Ce moment de tension fut le seul où – le soir où nous nous y trouvions – quelques très rares spectateurs préférèrent quitter la salle. Sans quoi – Requiem oblige, tout particulièrement, avec son puissant effet garanti d'empathie – l'esthétique de 10000 gestes, apparemment assimilée, évolue en-dessous de ce qu'est aujourdhui le seuil de tolérance du public du Théâtre national de Chaillot (certes auto-sélectionné, pour trois soirées seulement, quand les affluences des Decouflé ou Preljocaj se soldent en semaines et semaines).

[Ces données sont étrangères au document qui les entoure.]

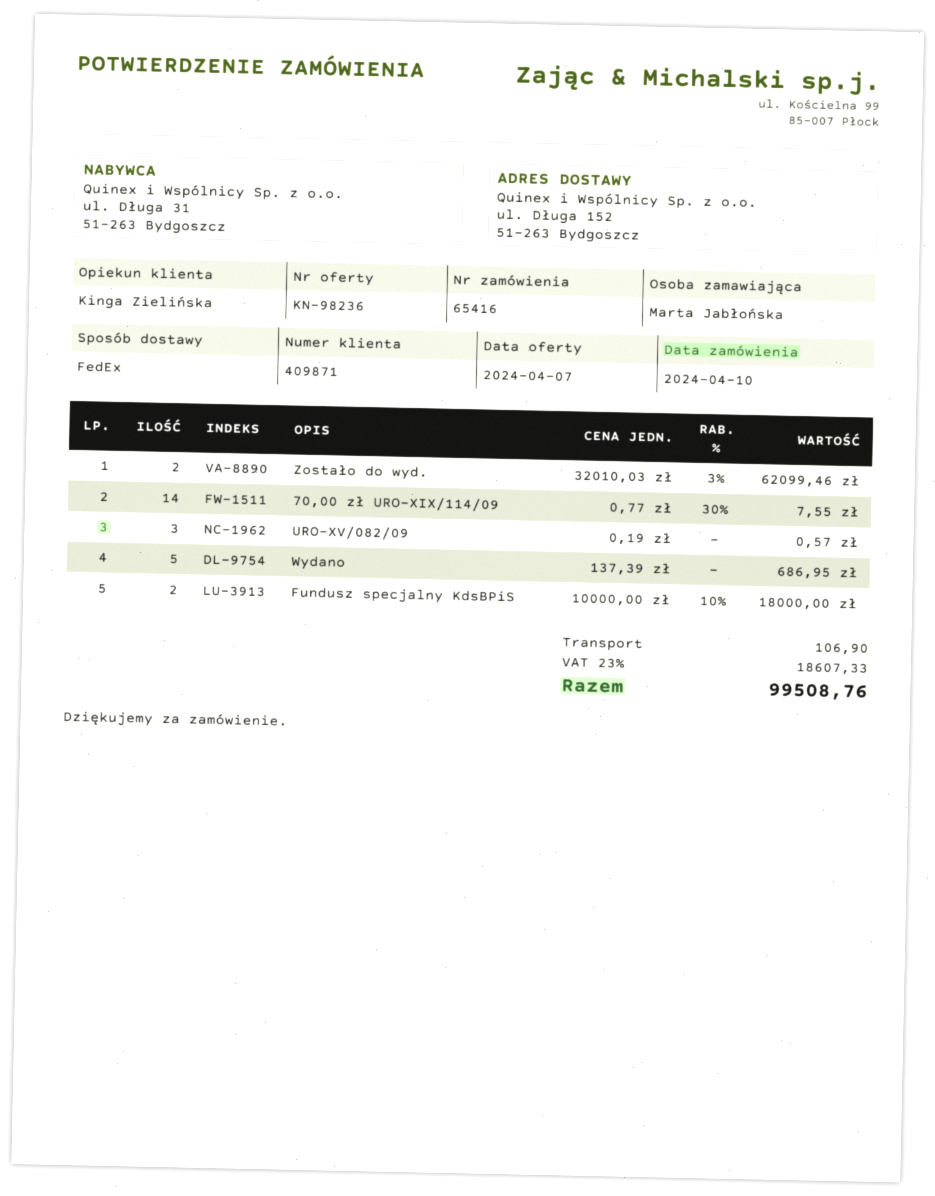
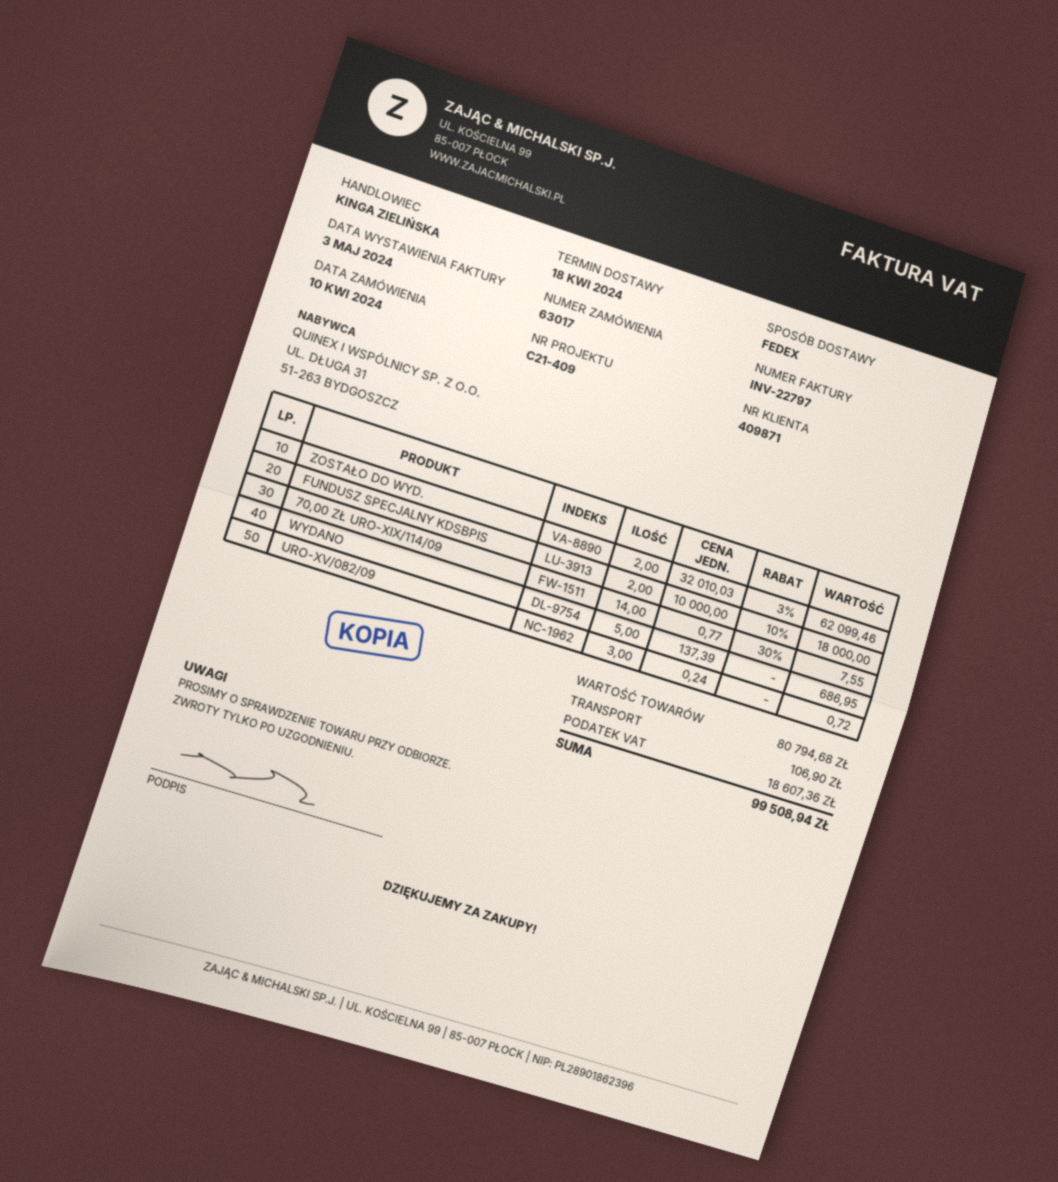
order number: 65416 -> 63017
URO-XV/082/09: 3 x 0.19 = 0.57 -> 3 x 0.24 = 0.72
tax: 18607.33 -> 18607.36
total: 99508.76 -> 99508.94

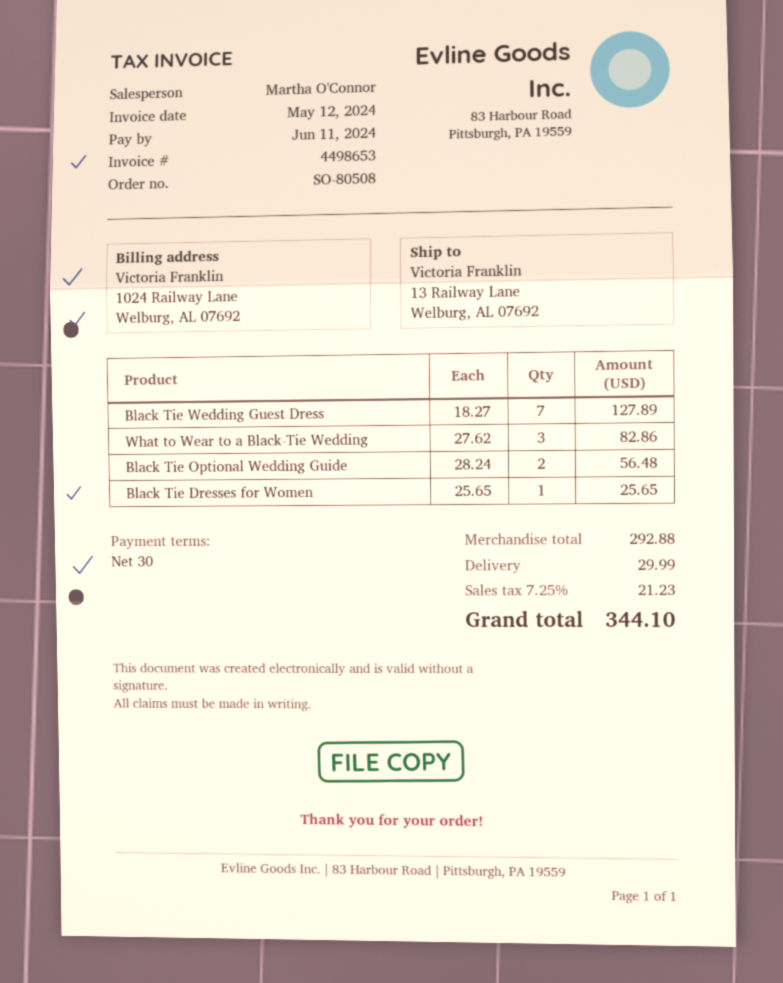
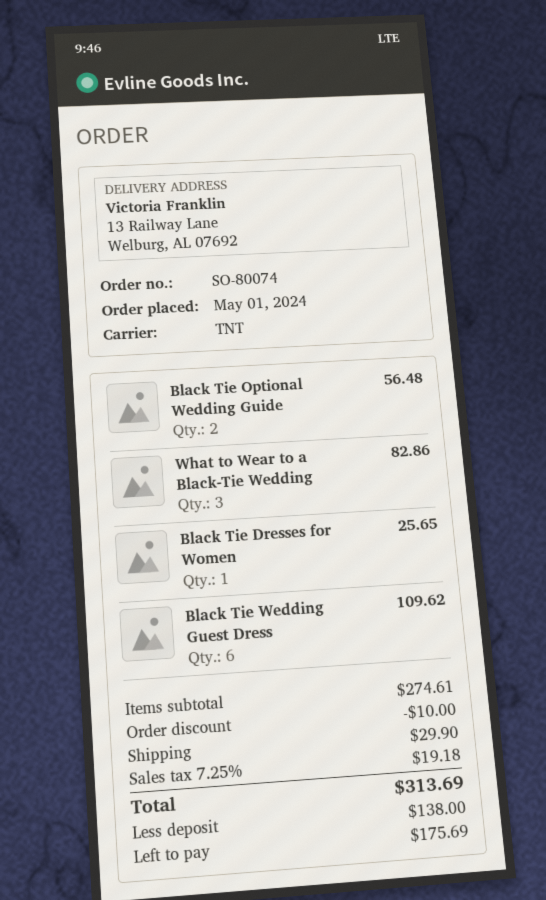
order number: SO-80508 -> SO-80074
Black Tie Wedding Guest Dress: 7 for 127.89 -> 6 for 109.62
subtotal: 292.88 -> 274.61
discount: none -> 10.00
shipping: 29.99 -> 29.90
tax: 7.25% = 21.23 -> 7.25% = 19.18
total: 344.10 -> 313.69

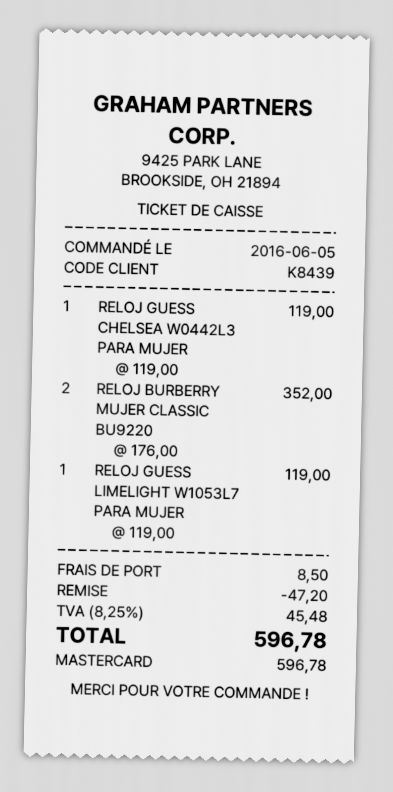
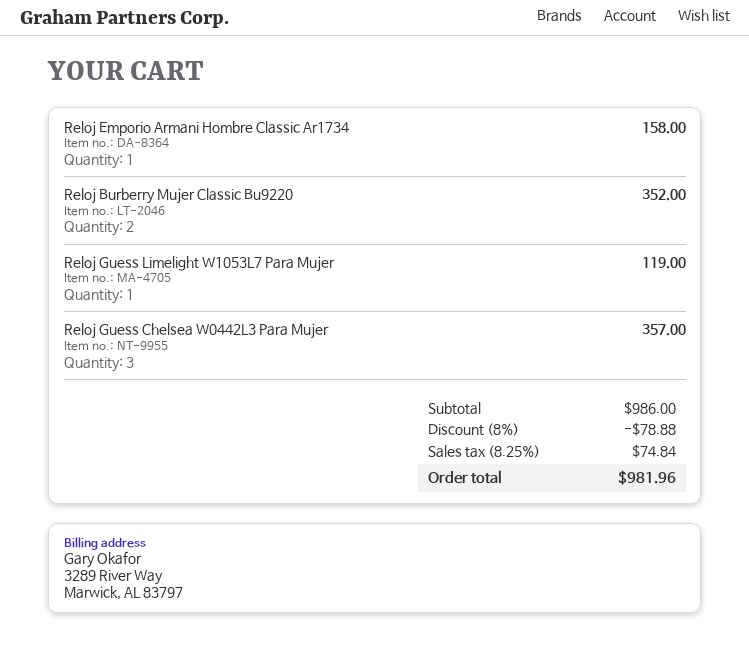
RELOJ GUESS CHELSEA W0442L3 PARA MUJER: 1 for 119.00 -> 3 for 357.00
Reloj Emporio Armani Hombre Classic Ar1734: none -> 1 for 158.00
discount: 47.20 -> 78.88
shipping: 8.50 -> none
tax: 8.25% = 45.48 -> 8.25% = 74.84
total: 596.78 -> 981.96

Galerie photo © Laurent Philippe

Ces quelques spectateurs fuyards se seront trompés. Voici pourquoi : arrivé à son point culminant, la cacophonie cesse, pour laisser place, dans l'instant à un silence somptueux, sur lequel flotteront alors des gestes tout en lente et douce délicatesse. Cela fait son effet. De contraste. Magistral. Mais attendu. On n'aura pas cessé, derrière l'apparence du chaos de 10000 gestes, de déceler des procédés superbes d'assurance compositionnelle.

Est-on suspendu, en haleine, au long solo introductif d'une danseuse presque démantibulée, que s'abat soudain le précipité en nuée, de la totalité de l'effectif restant. Soit une figure très consommée dans la période, déclinée dans toute une belle palette de variations, aussi bien par l'Ouramdane de Tenir le temps que l'Olivier Dubois d'Auguri, voire l'Emanuel Gat de Sunny. Et tout au long de la pièce, on lira les effets de maîtrise de séquençages rythmiques ici, coagulations de groupes là, magnifiques taversées tourbillonnantes ailleurs, et discrets surgissements d'icônes polarisant l'attention, et patientes contaminations chorales.

Tout cela est trop admirable, trop excellemment tenu, pour ne pas inquiéter la sincérité du déferlement libertaire que pourrait manifester 10000 gestes au premier coup d'oeil. C'en est jusqu'à la ruée des interprètes dans les travées de spectateurs, pour paraître, à ce jour, comme un motif académisant des saillies contemporaines présumées.

Pourquoi tant d'embarras critique, de scrupule perceptif, voire d'acharnement polémique ? Parce que l'auteur de ces lignes porte sa part d'histoire de la danse contemporaine. Et qu'au cœur de celle-ci, Boris Charmatz occupa une place qui continue de l'obliger. Soit, en son temps, celle d'un grand activateur des horizons émancipateurs des pratiques de la déconstruction de la représentation scénique. Qu'en reste-t-il, dans le contexte de liquidation généralisée des années Macron ?

Galerie photo © Laurent Philippe

Pour 10000 gestes, le chorégraphe a rassemblé un casting somptueux – des Le Pladec, des Beugré, Bizarro, Burner, Chamblas (son inespété grand retour !), Dukhovnaya, Gelebek, Héritier, Lefeuvre, Mongai, Willens, pour ceux qui nous reviennent du plus loin. C'est  tout ce qui peut nous toucher le plus, quant à la figure épanouie de l'interprète contemporain à la française, pétri des apports de la performance.

Alors, est-ce cracher dans le caviar, que de craindre un dérapage vers le motif du défilé de stars, voire l'embardée dans une surenchère de brûleurs de planche, toute de logique restauratrice ? Sans compter, parmi quelques-uns des plus neufs et des plus frétillants, la sensation qu'ils viennent là en jouant leurs espoirs de carrière, dans le sillage d'un maître aujourd'hui évidemment candidat à la succession de Forsythe ou De Keersmaecker dans le siège de leader continental de la grande danse savante.

On était en proie à ce genre de doutes rongeants, quand la clôture de l'ensemble, strictement synchrone, rabattant les déchaînements du Requiem sur ceux de la danse, assénait son évidence conclusive, avec un aplomb qu'on n'aurait osé attendre – ou, plutôt, craindre. L'expérience nous a fait savoir comme certains signes périphériques parlent parfois au plus juste du sens le plus central. On observa ainsi l'extinction des quatorze flèches lumineuses verticales d'Yves Godin comme une autre manière d'orchestrer la perfection d'une cathédrale contemporaine.

Gérard Mayen

Spectacle vu le 21 octobre à Chaillot-Théâtre national de la danse
Prochaines représentations : 24 et 25 novembre, TNB (Rennes).